Poon R T, Fan S T, Ng I O, Wong J
Centre of Liver Diseases, Department of Surgery, The University of Hong Kong Medical Centre, Queen Mary Hospital, Hong Kong, China.
Ann Surg. 2000 Apr;231(4):544-51. doi: 10.1097/00000658-200004000-00014.
To evaluate the influence of the width and histologic involvement of the resection margin on postoperative recurrence after resection of hepatocellular carcinoma (HCC).
The significance of the resection margin in hepatectomy for HCC remains controversial. A precise evaluation of the effects of the width and histologic involvement of the resection margin on postoperative recurrence is required to clarify the issue.

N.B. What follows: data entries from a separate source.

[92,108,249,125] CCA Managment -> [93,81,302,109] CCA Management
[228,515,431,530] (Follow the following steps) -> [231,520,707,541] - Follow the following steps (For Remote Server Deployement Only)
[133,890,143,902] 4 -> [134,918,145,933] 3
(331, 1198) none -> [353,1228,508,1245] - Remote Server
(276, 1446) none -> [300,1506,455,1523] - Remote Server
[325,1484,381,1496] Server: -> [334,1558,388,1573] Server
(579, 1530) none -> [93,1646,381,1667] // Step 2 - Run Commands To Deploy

Two hundred eighty-eight patients with macroscopically complete resection of HCC were divided into groups with narrow (<1 cm) or wide (>/=1 cm) resection margins. The two groups were compared for postoperative recurrence rate and pattern of recurrence. A further analysis was performed to investigate the effects of histologic involvement of the resection margin on postoperative recurrence.

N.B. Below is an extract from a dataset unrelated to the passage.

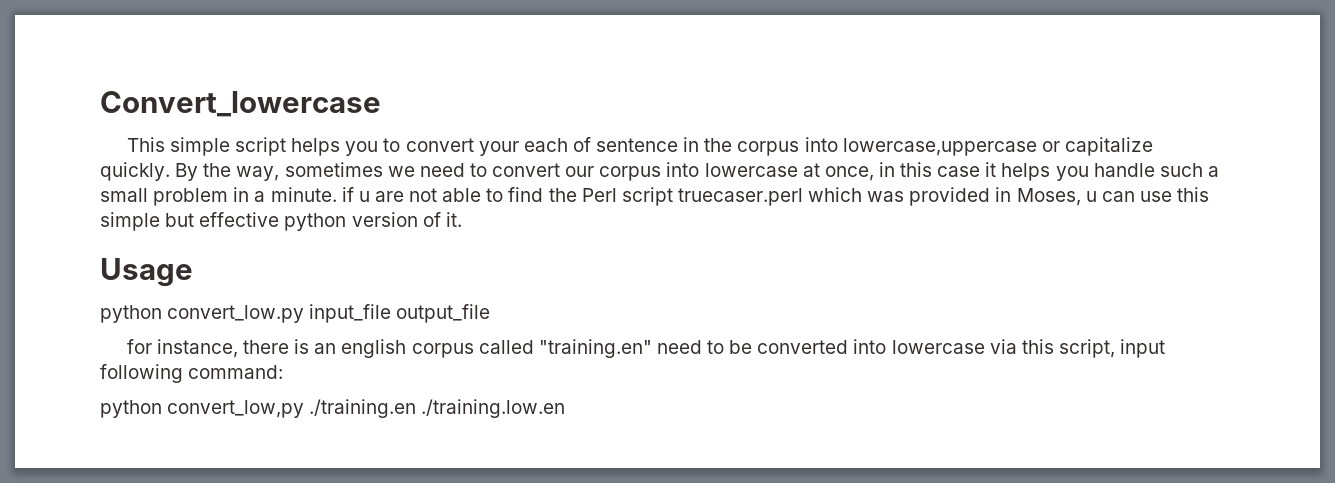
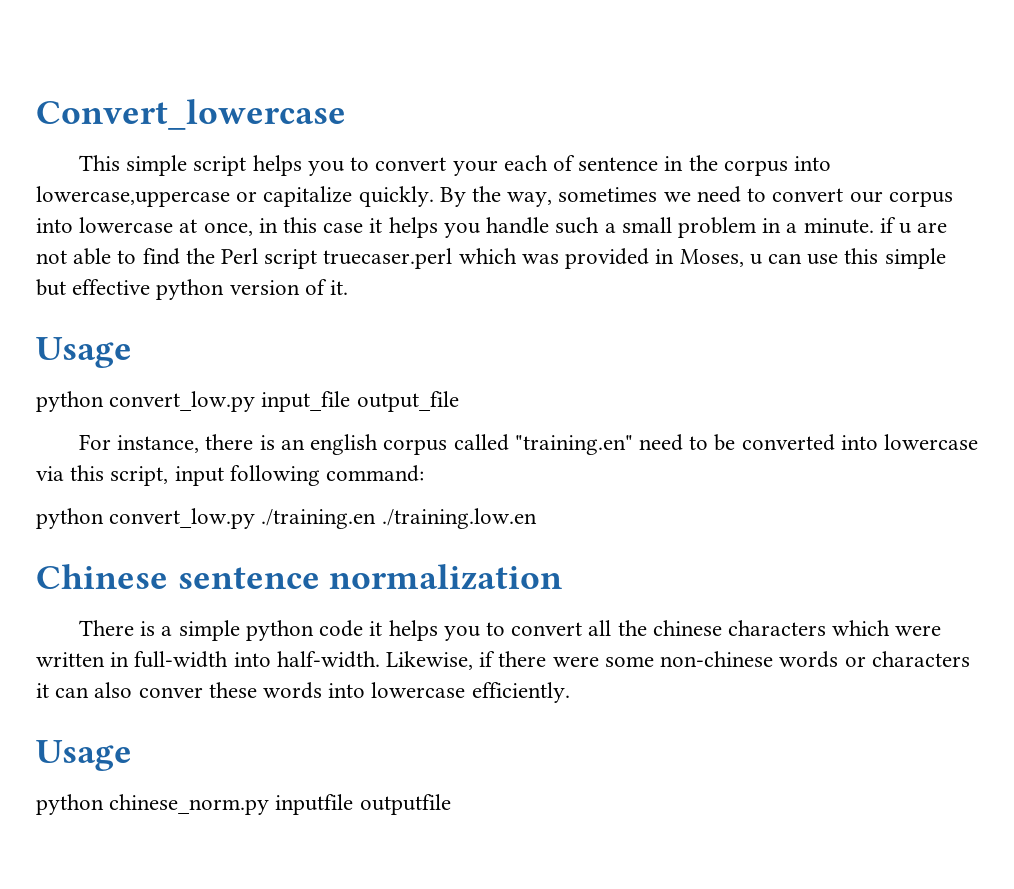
[126,339,152,354] for -> [79,434,112,450] For
[167,400,305,418] convert_low,py -> [109,508,256,529] convert_low.py
(566, 408) none -> [36,564,563,590] [79,620,942,641] [36,651,970,670] [36,682,570,703] [36,740,132,771] [36,794,451,815] // Chinese sentence normalization // There is a simple python code it helps you to convert all the chinese characters which were written in full-width into half-width. Likewise, if there were some non-chinese words or characters it can also conver these words into lowercase efficiently. // Usage // python chinese_norm.py inputfile outputfile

Recurrence rates were similar between 150 patients with a narrow margin and 138 patients with a wide margin; the groups were comparable in other clinicopathologic variables. Most recurrent tumors occurred in the liver remnant at a segment distant from the resection margin or at multiple segments. Thirty-four patients had margin involved histologically by microscopic invasion from the main tumor (n = 13), venous tumor thrombi (n = 13), or microsatellites separate from the main tumor (n = 8). These patients had significantly higher recurrence rates than those with a histologically clear margin. However, a positive histologic margin was not a significant risk factor for recurrence by multivariate analysis. Tumor stage and perioperative transfusion were the only independent risk factors.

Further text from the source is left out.